Exercise: Where in the listing does the string "pointer" appear? Copy every line that holds it.

Excerpted data:

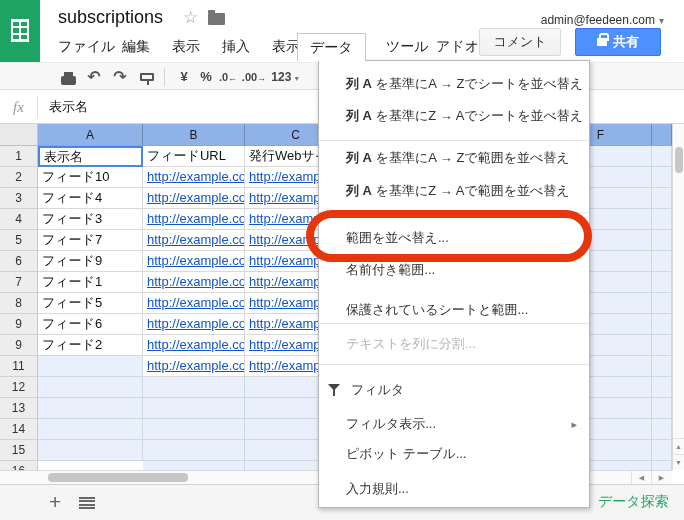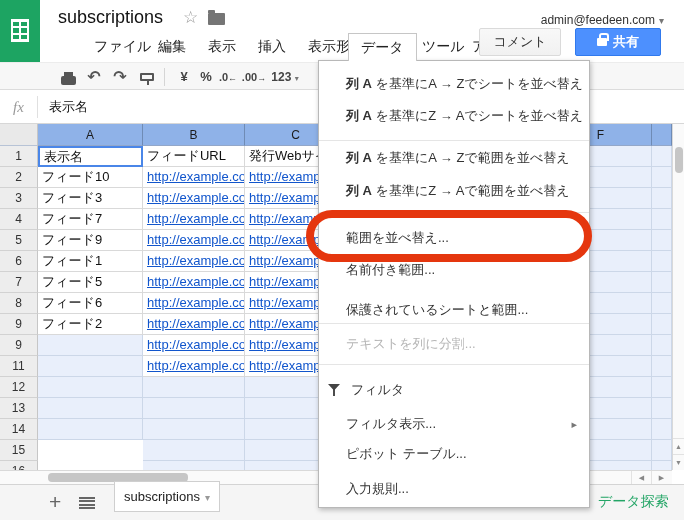--- a/index.html
+++ b/index.html
@@ -11,21 +11,21 @@
   .logo .sheet { position:absolute; left:11px; top:19px; width:18px; height:23px; background:#fff;
      padding:3px 2px; display:grid; grid-template-columns:1fr 1fr; grid-template-rows:1fr 1fr 1fr; gap:2px; }
   .logo .sheet div { background:#1DA462; }
   .doc-title { position:absolute; left:58px; top:7px; font-size:18px; color:#111; }
   .star { position:absolute; left:183px; top:8px; font-size:17px; color:#9a9a9a; line-height:20px; }
   .folder { position:absolute; left:208px; top:13px; width:17px; height:12px; background:#757575; border-radius:1px; }
   .folder:before { content:""; position:absolute; top:-3px; left:0; width:7px; height:3px; background:#757575; border-radius:1px 1px 0 0; }
   .account { position:absolute; right:20px; top:13px; font-size:12px; color:#333; }
   .account .caret { color:#777; font-size:10px; margin-left:4px; }
 
-  .menubar-item { position:absolute; top:33px; height:27px; line-height:27px; font-size:14px; color:#222; padding:0 2px; cursor:pointer;margin-left:36px; }
+  .menubar-item { position:absolute; top:33px; height:27px; line-height:27px; font-size:14px; color:#222; padding:0 2px; cursor:pointer; }
   .menubar-item.open { top:33px; height:28px; background:#fff; border:1px solid #c6c6c6; border-bottom:none; padding:0 12px; z-index:45; }
 
   .comment-btn { position:absolute; left:479px; top:28px; width:82px; height:28px; line-height:26px; text-align:center;
      font-size:13px; color:#333; background:linear-gradient(#f8f8f8,#f1f1f1); border:1px solid #dadada; border-radius:2px; cursor:pointer; }
   .share-btn { position:absolute; left:575px; top:28px; width:86px; height:28px; line-height:26px; text-align:center;
      font-size:13px; font-weight:bold; color:#fff; background:#4D90FE; border:1px solid #3079ed; border-radius:2px; cursor:pointer; }
   .lock { display:inline-block; width:10px; height:8px; background:#fff; border-radius:1px; position:relative; margin-right:6px; }
   .lock:before { content:""; position:absolute; left:2px; top:-5px; width:6px; height:6px; border:2px solid #fff; border-bottom:none; border-radius:3px 3px 0 0; }
 
   
@@ -120,21 +120,21 @@
   <div class="doc-title">subscriptions</div>
   <div class="star">☆</div>
   <div class="folder"></div>
   <div class="account"><span>admin@feedeen.com</span><span class="caret">▾</span></div>
 
   <div class="menubar-item" style="left:56px">ファイル</div>
   <div class="menubar-item" style="left:120px">編集</div>
   <div class="menubar-item" style="left:170px">表示</div>
   <div class="menubar-item" style="left:220px">挿入</div>
   <div class="menubar-item" style="left:270px">表示形式</div>
-  <div class="menubar-item open" style="left:312px">データ</div>
+  <div class="menubar-item open" style="left:297px">データ</div>
   <div class="menubar-item" style="left:384px">ツール</div>
   <div class="menubar-item" style="left:434px">アドオン</div>
 
   <div class="comment-btn">コメント</div>
   <div class="share-btn"><span class="lock"></span><span>共有</span></div>
 
   <div class="toolbar">
     <div class="printer"></div>
     <div class="tb tb-undo">↶</div>
     <div class="tb tb-redo">↷</div>
@@ -178,20 +178,21 @@
       <div class="rowhdr-cell">12</div>
       <div class="rowhdr-cell">13</div>
       <div class="rowhdr-cell">14</div>
       <div class="rowhdr-cell">15</div>
       <div class="rowhdr-cell">16</div>
     </div>
 
     <div class="col" style="left:38px;width:105px">
       <div class="cell active">表示名</div>
       <div class="cell">フィード10</div>
+      <div class="cell">フィード4</div>
       <div class="cell">フィード3</div>
       <div class="cell">フィード7</div>
       <div class="cell">フィード9</div>
       <div class="cell">フィード1</div>
       <div class="cell">フィード5</div>
       <div class="cell">フィード6</div>
       <div class="cell">フィード2</div>
       <div class="cell sel"></div>
       <div class="cell sel"></div>
       <div class="cell sel"></div>
@@ -283,21 +284,20 @@
   <div class="hscroll">
     <div class="hthumb"></div>
     <div class="hbtn" style="left:631px">◀</div>
     <div class="hbtn" style="left:651px">▶</div>
   </div>
 
   <div class="bottombar">
     <div class="add-sheet">+</div>
     <div class="sheet-list"></div>
   </div>
-  <div class="sheet-tab"><span>subscriptions</span><span class="caret">▾</span></div>
   <div class="explore">データ探索</div>
 
   <div class="dropdown">
     <div class="mi" style="top:13px"><b>列 A</b><span> を基準にA → Zでシートを並べ替え</span></div>
     <div class="mi" style="top:45px"><b>列 A</b><span> を基準にZ → Aでシートを並べ替え</span></div>
     <div class="msep" style="top:79px"></div>
     <div class="mi" style="top:87px"><b>列 A</b><span> を基準にA → Zで範囲を並べ替え</span></div>
     <div class="mi" style="top:120px"><b>列 A</b><span> を基準にZ → Aで範囲を並べ替え</span></div>
     <div class="msep" style="top:151px"></div>
     <div class="mi" style="top:167px">範囲を並べ替え...</div>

Reply:
-  .menubar-item { position:absolute; top:33px; height:27px; line-height:27px; font-size:14px; color:#222; padding:0 2px; cursor:pointer;margin-left:36px; }
+  .menubar-item { position:absolute; top:33px; height:27px; line-height:27px; font-size:14px; color:#222; padding:0 2px; cursor:pointer; }
      font-size:13px; color:#333; background:linear-gradient(#f8f8f8,#f1f1f1); border:1px solid #dadada; border-radius:2px; cursor:pointer; }
      font-size:13px; font-weight:bold; color:#fff; background:#4D90FE; border:1px solid #3079ed; border-radius:2px; cursor:pointer; }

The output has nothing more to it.